- _Provided records_

#####

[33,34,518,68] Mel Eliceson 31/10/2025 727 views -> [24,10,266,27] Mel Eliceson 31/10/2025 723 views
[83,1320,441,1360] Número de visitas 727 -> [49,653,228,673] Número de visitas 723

#####

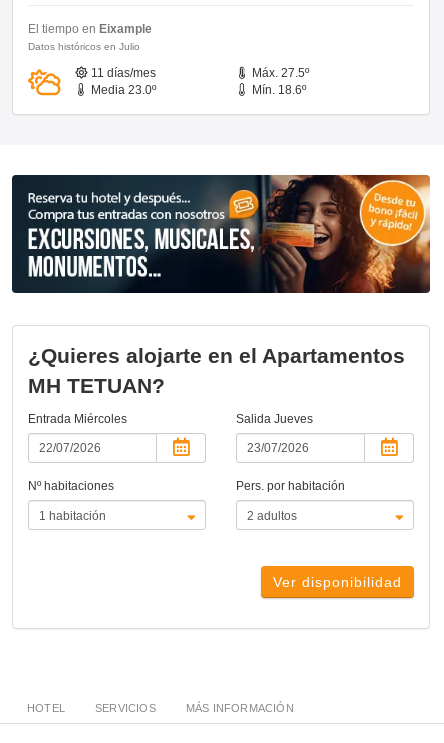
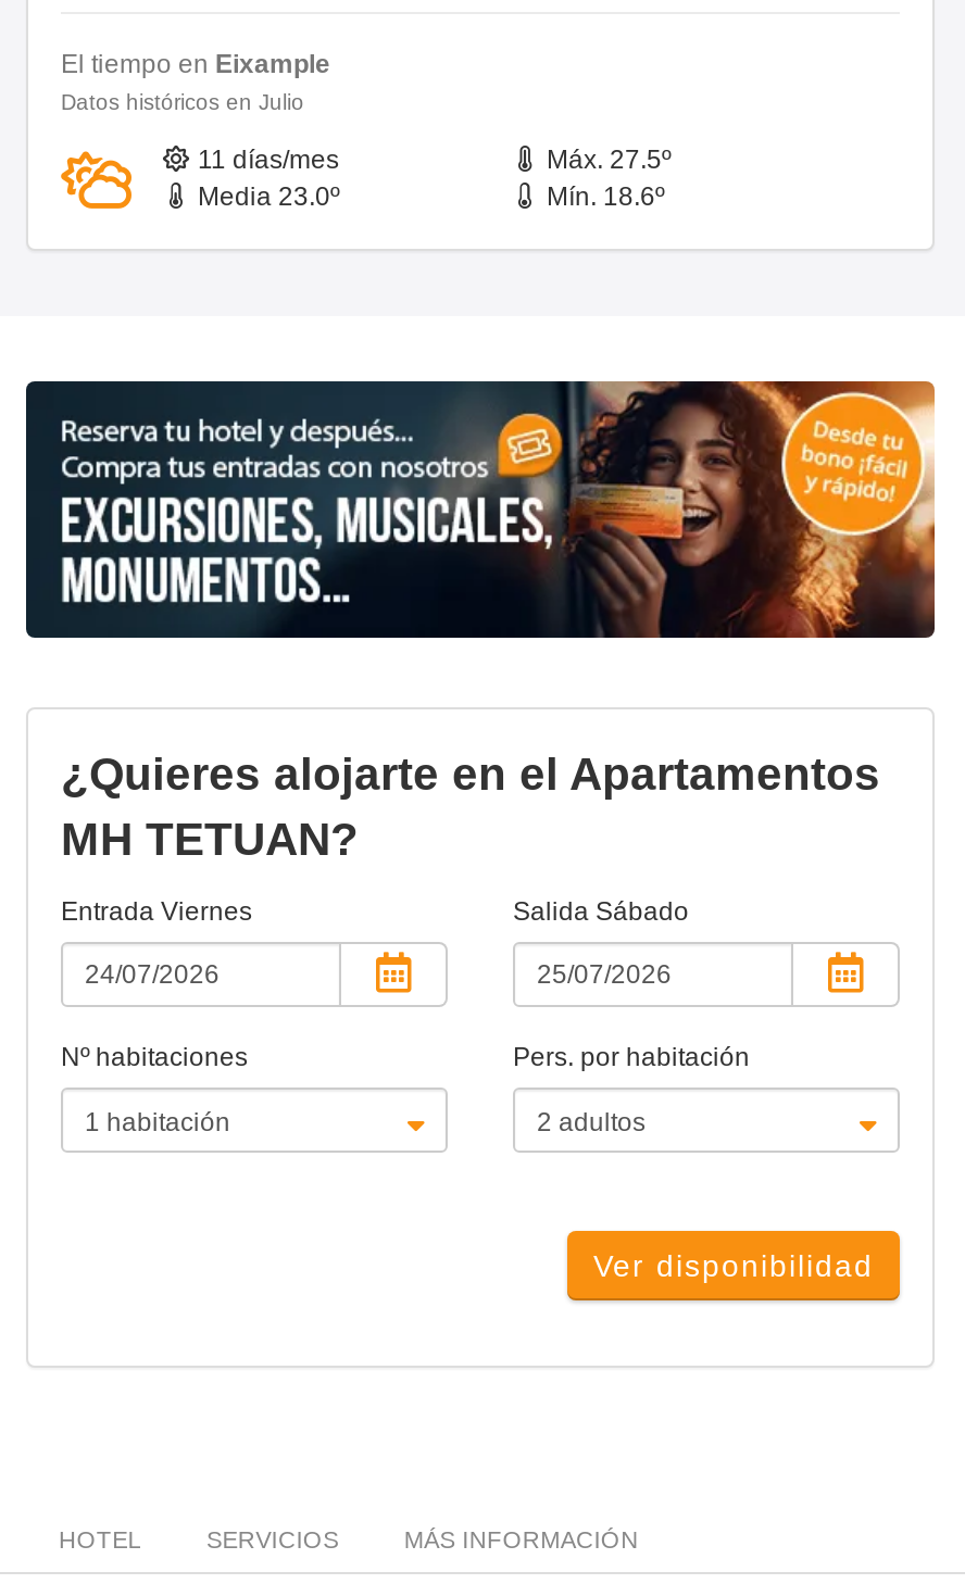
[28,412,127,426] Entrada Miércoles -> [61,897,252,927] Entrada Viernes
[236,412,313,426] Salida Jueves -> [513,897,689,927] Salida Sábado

#####

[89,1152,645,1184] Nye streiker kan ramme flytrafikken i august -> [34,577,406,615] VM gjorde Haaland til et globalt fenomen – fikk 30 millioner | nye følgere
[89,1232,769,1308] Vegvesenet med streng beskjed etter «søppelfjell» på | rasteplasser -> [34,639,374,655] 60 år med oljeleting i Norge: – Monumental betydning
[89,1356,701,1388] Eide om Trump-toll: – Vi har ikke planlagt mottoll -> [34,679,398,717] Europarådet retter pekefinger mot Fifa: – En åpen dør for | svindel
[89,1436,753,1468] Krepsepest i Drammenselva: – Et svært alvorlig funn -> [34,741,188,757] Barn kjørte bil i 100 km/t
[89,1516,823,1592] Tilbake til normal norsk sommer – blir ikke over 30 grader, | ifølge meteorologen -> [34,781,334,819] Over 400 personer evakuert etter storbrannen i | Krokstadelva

#####

- _What to produce_
Your answer should be the lines above, from the line containing "[28,412,127,426] Entrada Miércoles" up to and including the line containing "[236,412,313,426] Salida Jueves", reproduced exactly and with nothing else.

- _Solution for this task_
[28,412,127,426] Entrada Miércoles -> [61,897,252,927] Entrada Viernes
[236,412,313,426] Salida Jueves -> [513,897,689,927] Salida Sábado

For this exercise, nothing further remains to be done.